Pull each line containing "subtotal" out of the listing below.

┄┄┄┄┄┄

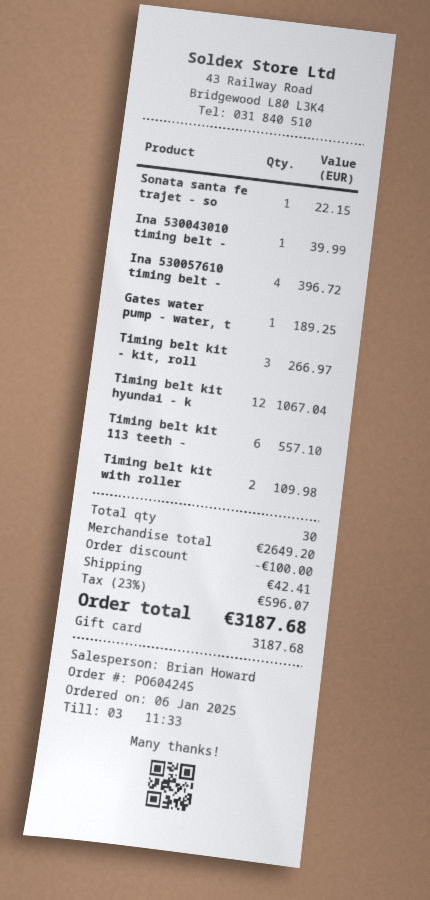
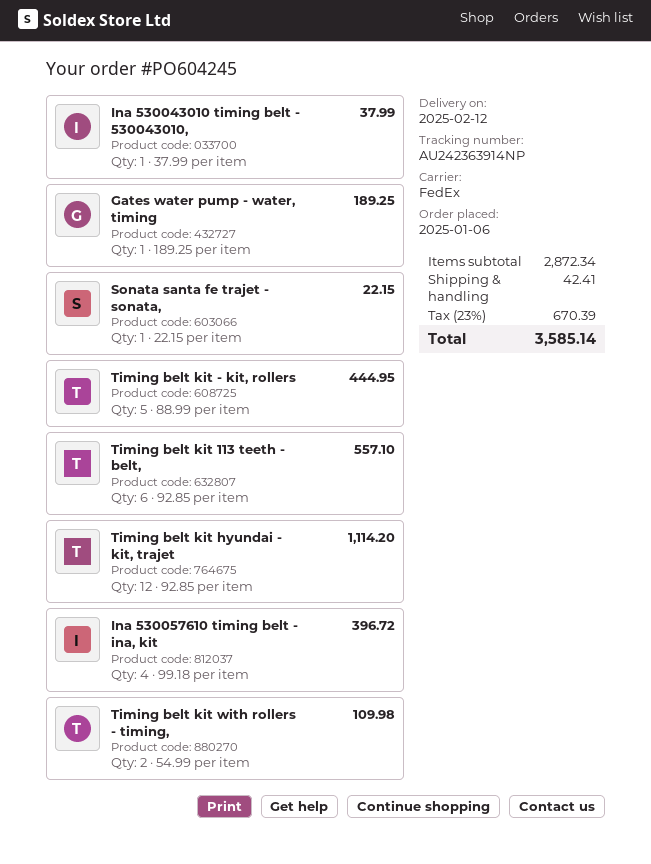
Ina 530043010 timing belt -: 1 for 39.99 -> 1 for 37.99
Timing belt kit - kit, roll: 3 for 266.97 -> 5 for 444.95
Timing belt kit hyundai - k: 12 for 1067.04 -> 12 for 1114.20
subtotal: 2649.20 -> 2872.34
discount: 100.00 -> none
tax: 23% = 596.07 -> 23% = 670.39
total: 3187.68 -> 3585.14

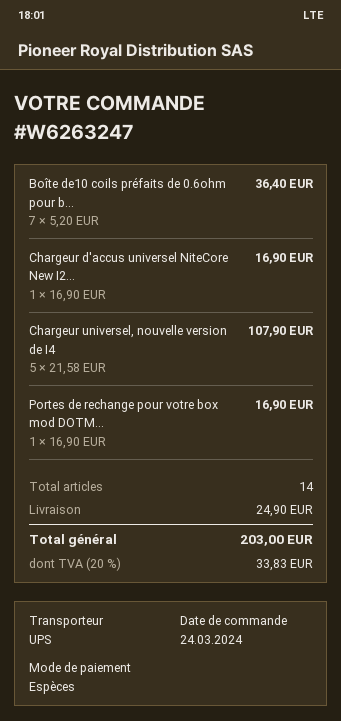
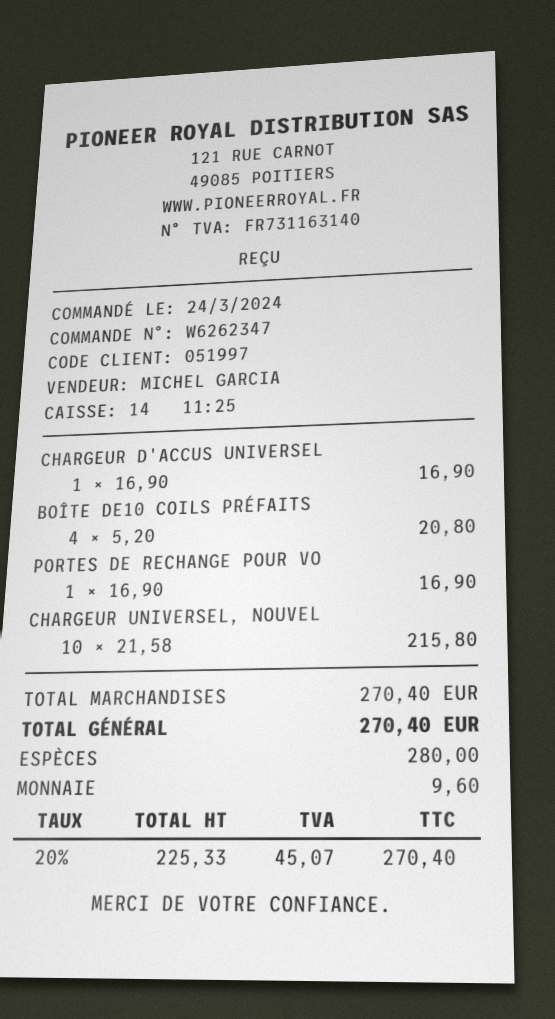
order number: W6263247 -> W6262347
Boîte de10 coils préfaits de 0.6ohm pour b...: 7 x 5.20 = 36.40 -> 4 x 5.20 = 20.80
Chargeur universel, nouvelle version de I4: 5 x 21.58 = 107.90 -> 10 x 21.58 = 215.80
shipping: 24.90 -> none
tax: 20% = 33.83 -> 20% = 45.07
total: 203.00 -> 270.40

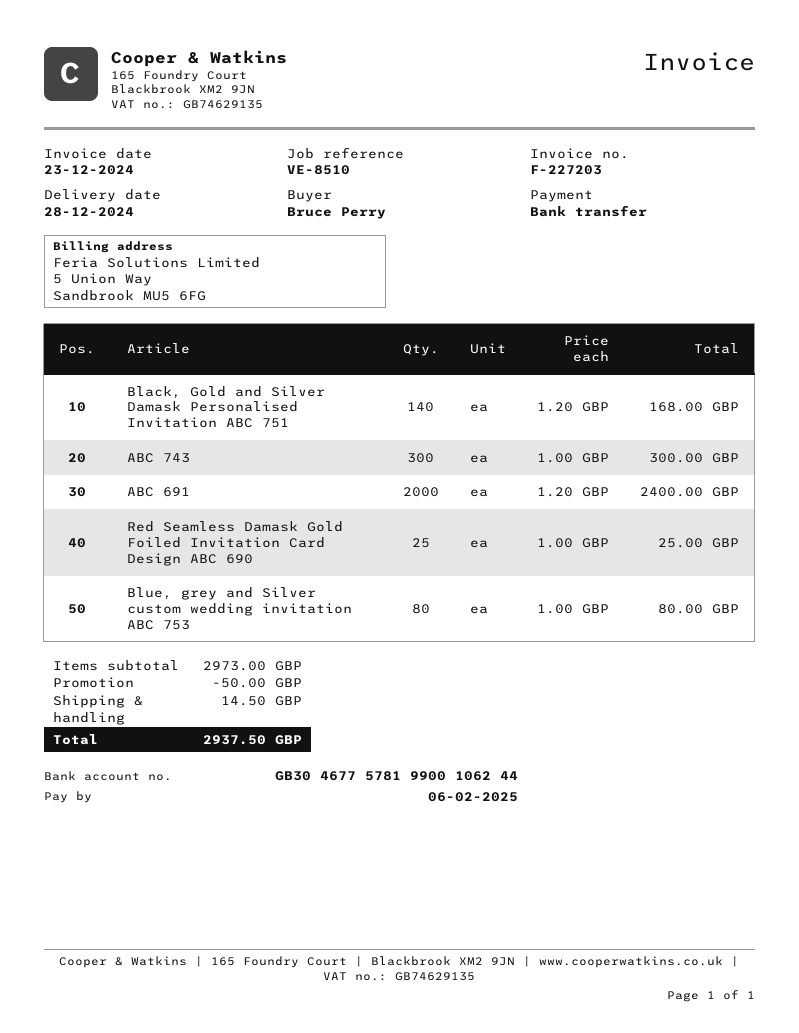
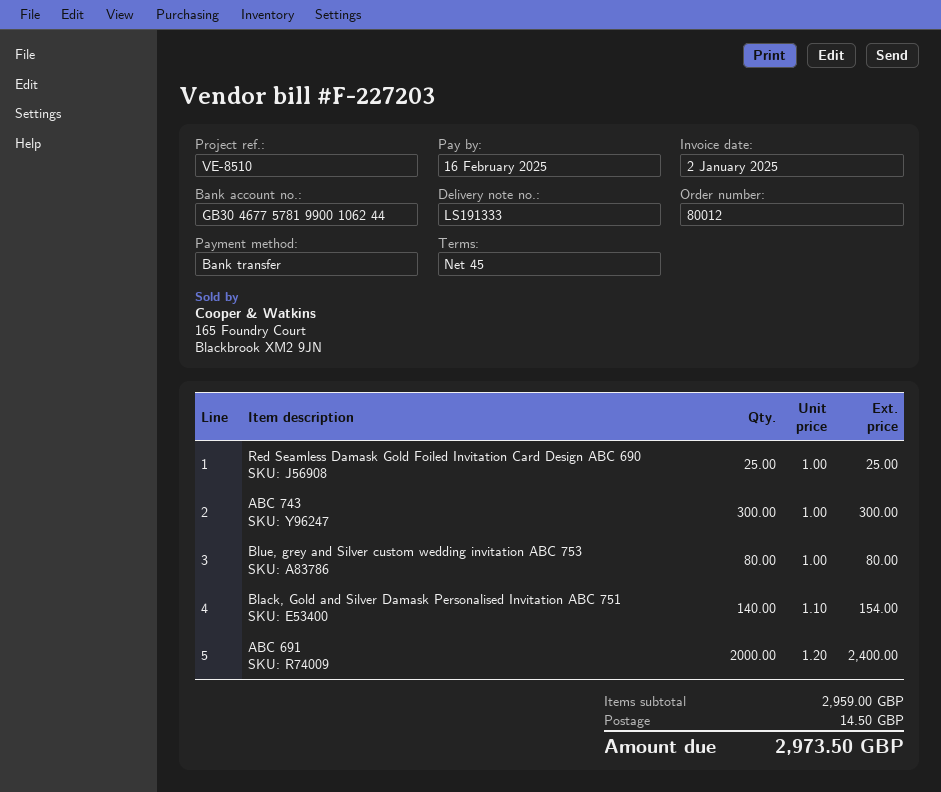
invoice date: 2024-12-23 -> 2025-01-02
due date: 2025-02-06 -> 2025-02-16
Black, Gold and Silver Damask Personalised Invitation ABC 751: 140 x 1.20 = 168.00 -> 140 x 1.10 = 154.00
subtotal: 2973.00 -> 2959.00
discount: 50.00 -> none
total: 2937.50 -> 2973.50

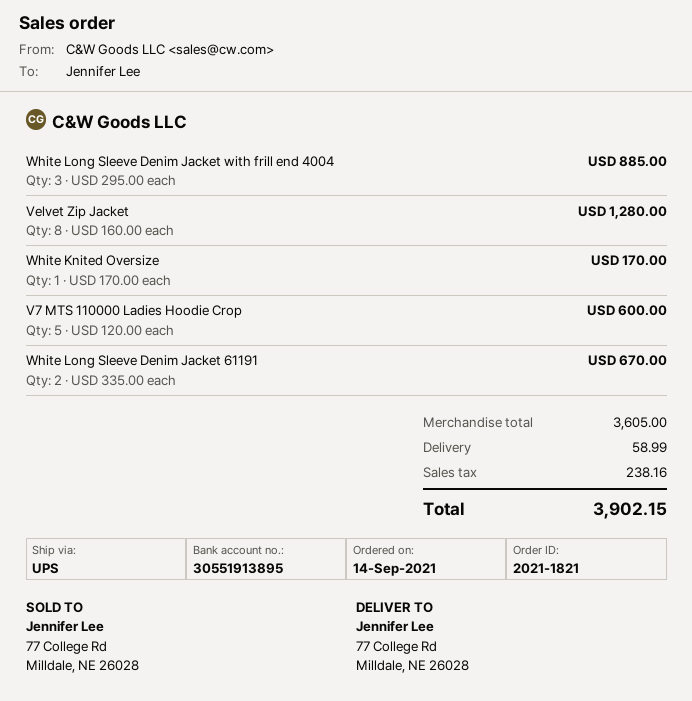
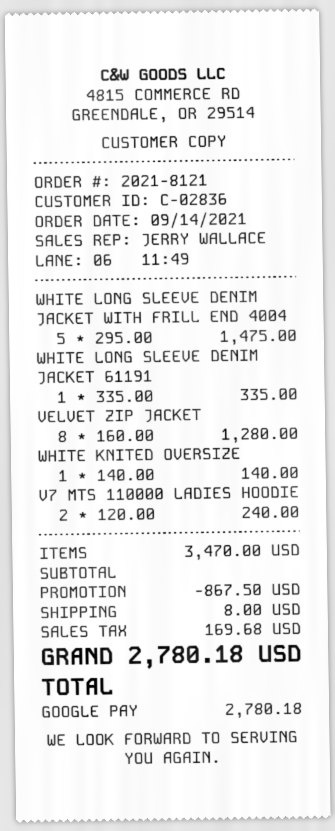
order number: 2021-1821 -> 2021-8121
White Long Sleeve Denim Jacket with frill end 4004: 3 x 295.00 = 885.00 -> 5 x 295.00 = 1475.00
White Knited Oversize: 1 x 170.00 = 170.00 -> 1 x 140.00 = 140.00
V7 MTS 110000 Ladies Hoodie Crop: 5 x 120.00 = 600.00 -> 2 x 120.00 = 240.00
White Long Sleeve Denim Jacket 61191: 2 x 335.00 = 670.00 -> 1 x 335.00 = 335.00
subtotal: 3605.00 -> 3470.00
discount: none -> 867.50
shipping: 58.99 -> 8.00
tax: 238.16 -> 169.68
total: 3902.15 -> 2780.18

┄┄┄┄┄┄

**Task response**
subtotal: 2649.20 -> 2872.34
subtotal: 2973.00 -> 2959.00
subtotal: 3605.00 -> 3470.00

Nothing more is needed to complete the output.